=== Listed records ===
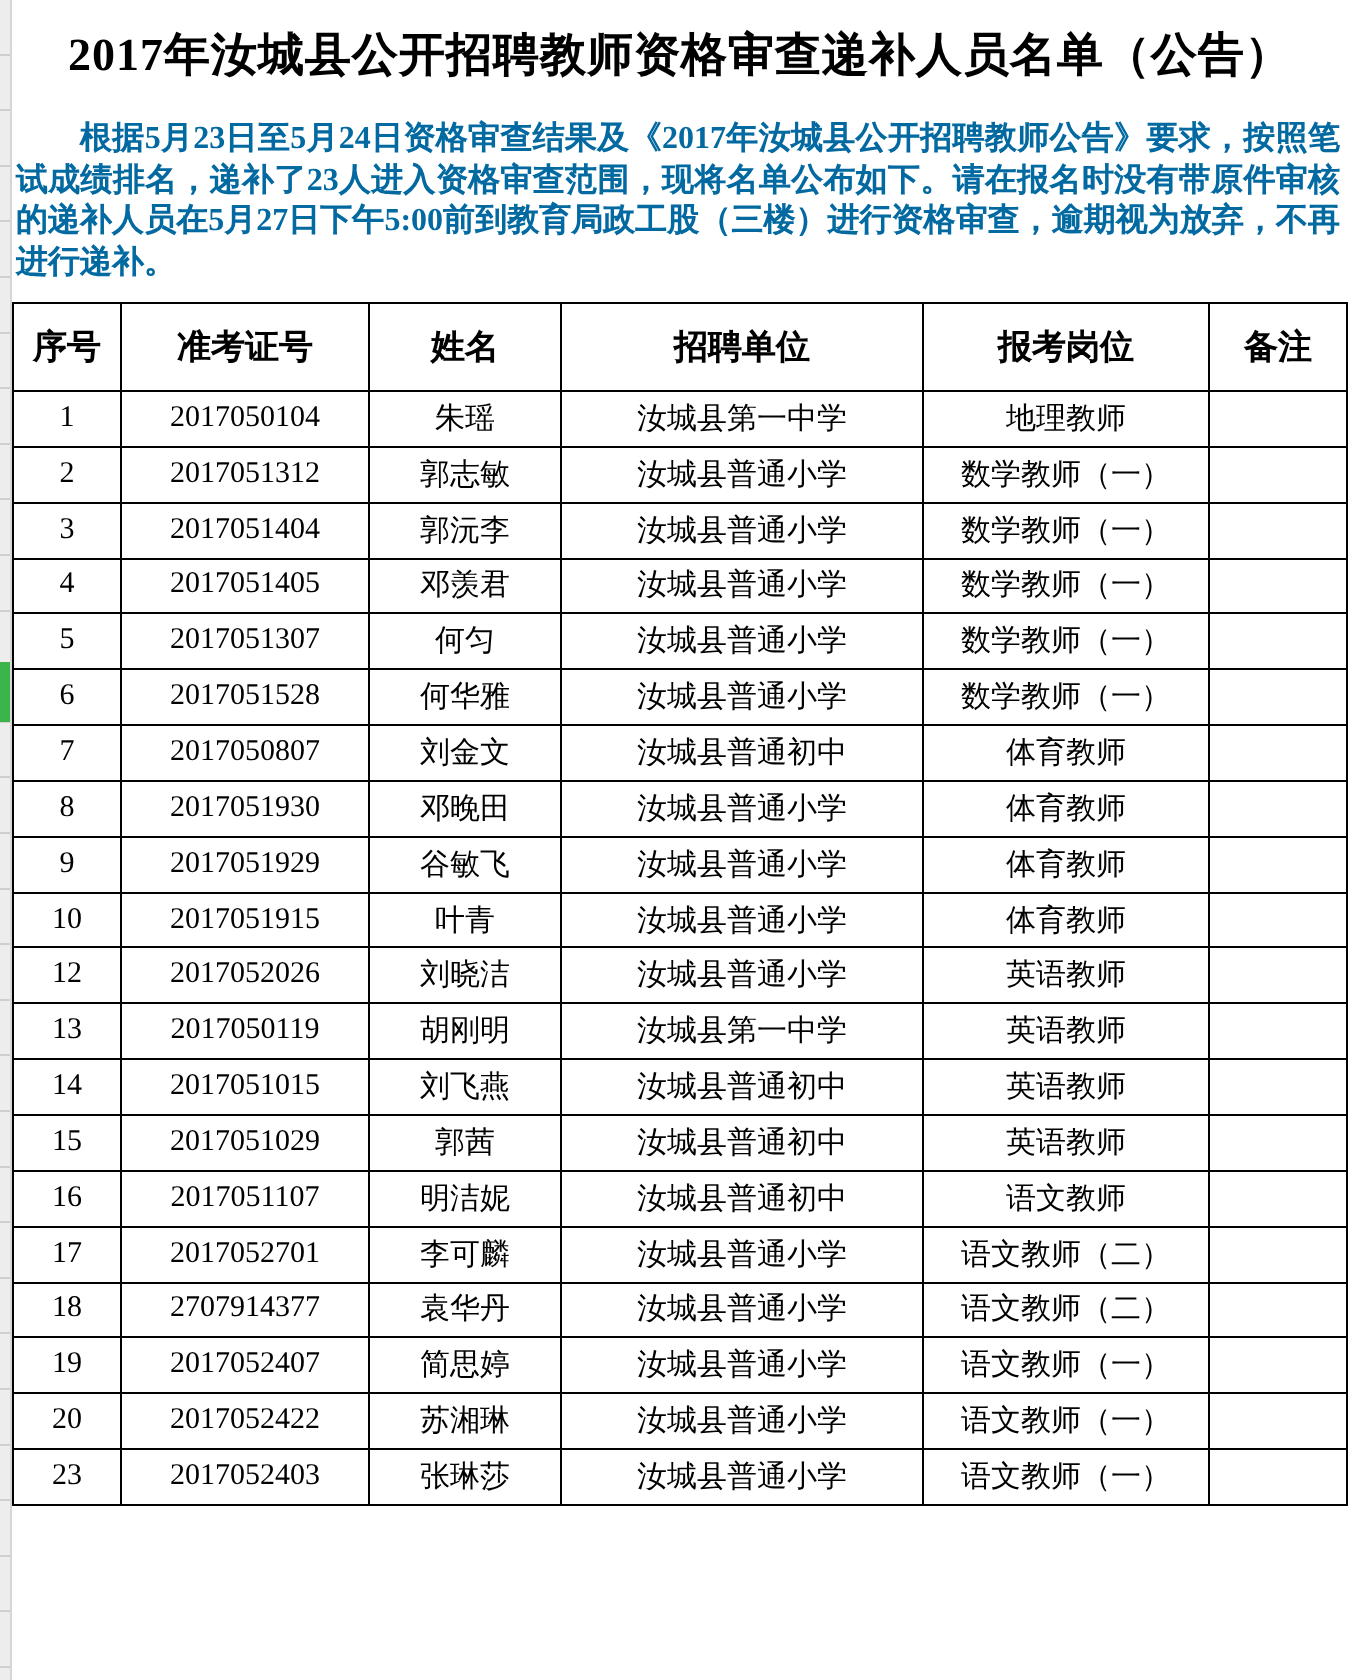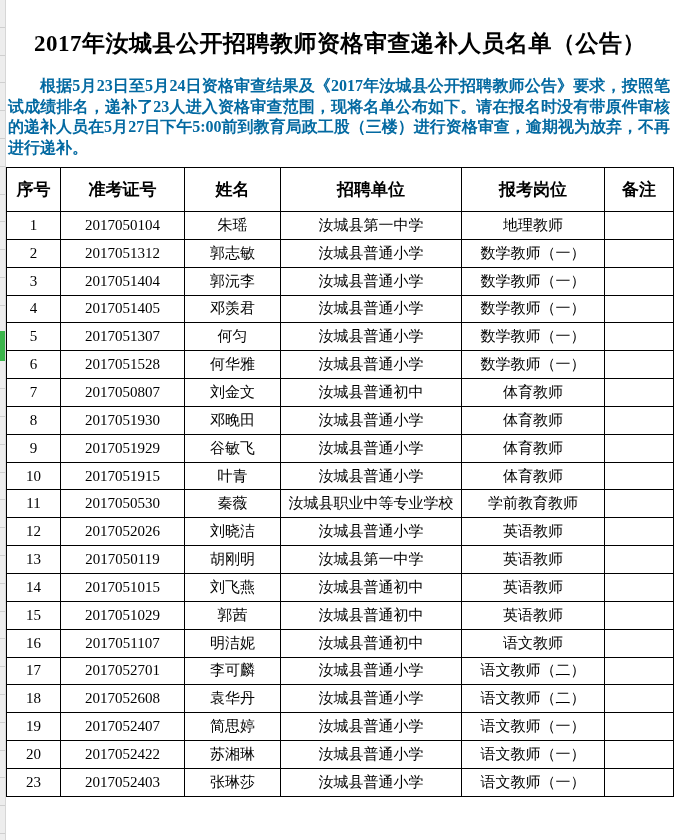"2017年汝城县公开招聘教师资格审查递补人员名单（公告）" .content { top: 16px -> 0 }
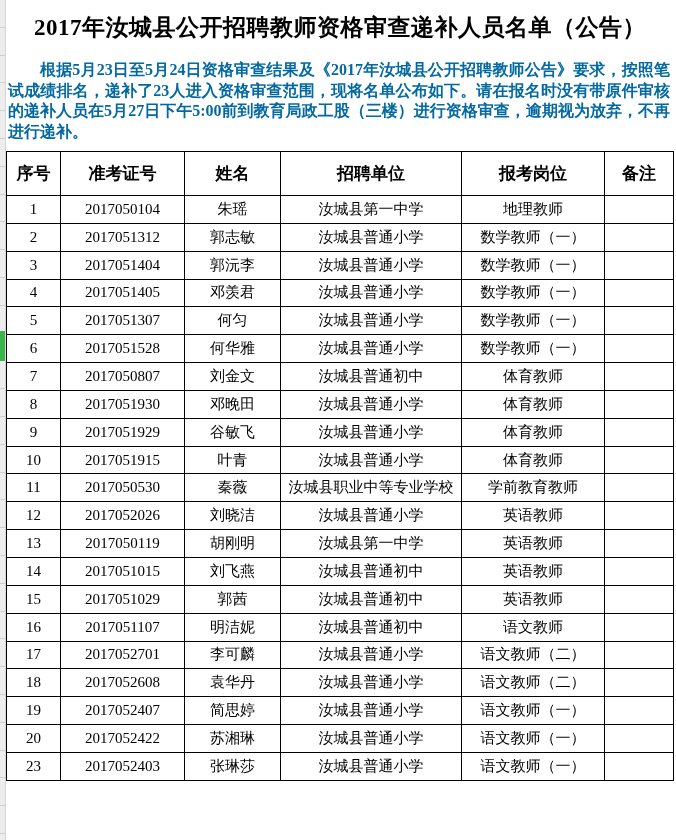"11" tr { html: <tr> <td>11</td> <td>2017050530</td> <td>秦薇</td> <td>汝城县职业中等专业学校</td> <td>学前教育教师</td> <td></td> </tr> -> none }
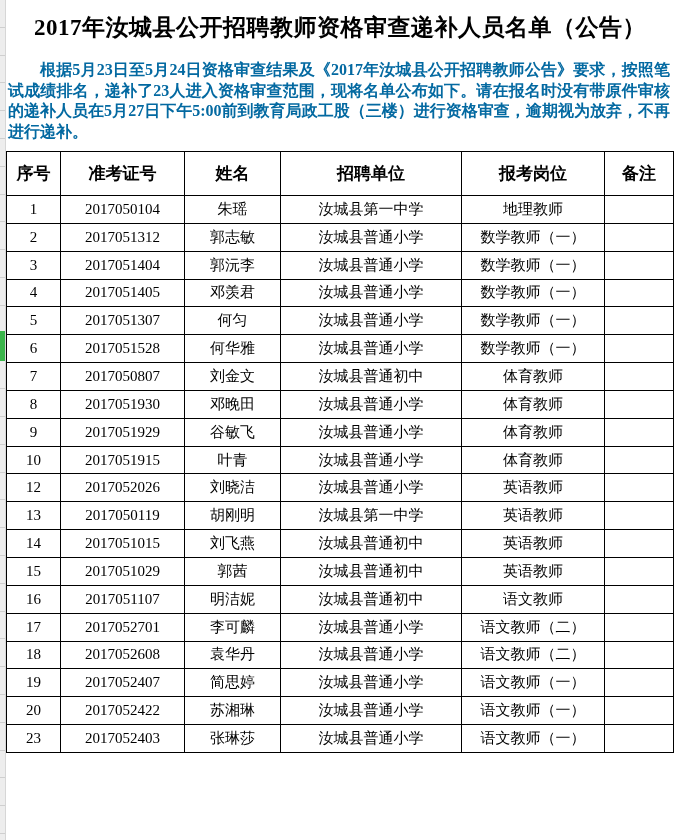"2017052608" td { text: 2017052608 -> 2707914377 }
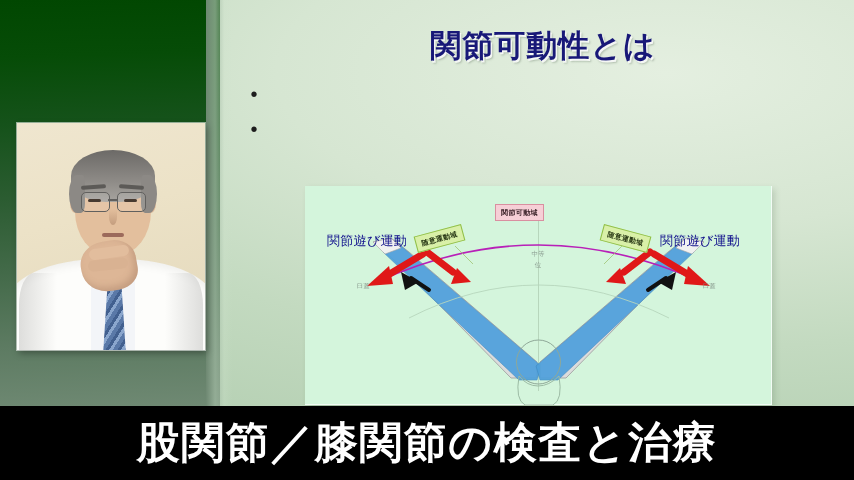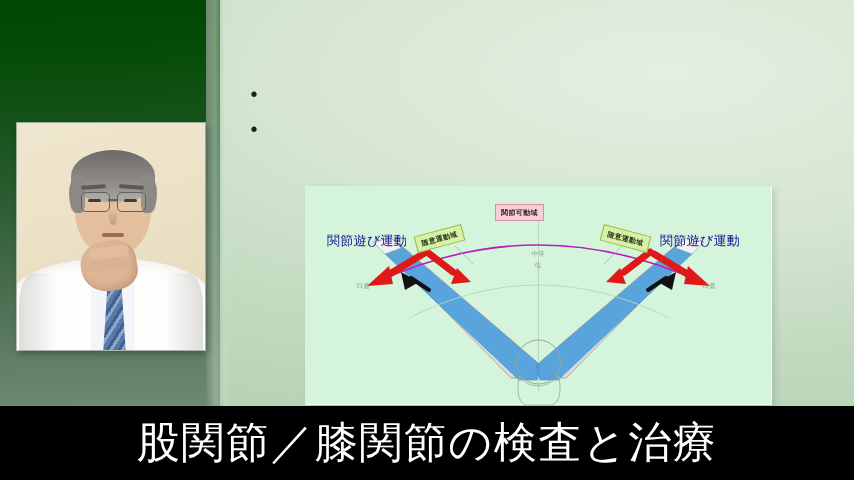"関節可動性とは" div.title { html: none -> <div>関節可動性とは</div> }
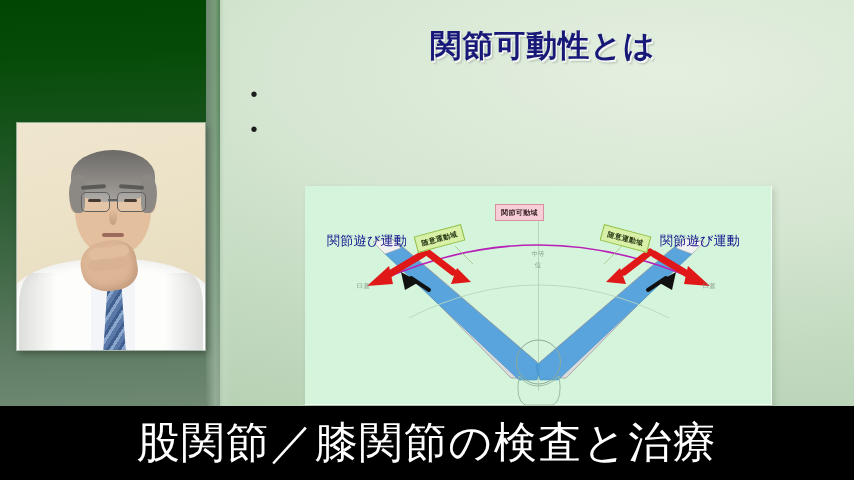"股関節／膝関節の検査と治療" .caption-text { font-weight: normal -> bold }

=== Work order ===
Output only the stretch above from the line with "html: <tr> <td>11</td>" through the line with "html: none ->", reproduced exactly. Exclude pictures.

=== Exercise solution ===
"11" tr { html: <tr> <td>11</td> <td>2017050530</td> <td>秦薇</td> <td>汝城县职业中等专业学校</td> <td>学前教育教师</td> <td></td> </tr> -> none }
"2017052608" td { text: 2017052608 -> 2707914377 }
"関節可動性とは" div.title { html: none -> <div>関節可動性とは</div> }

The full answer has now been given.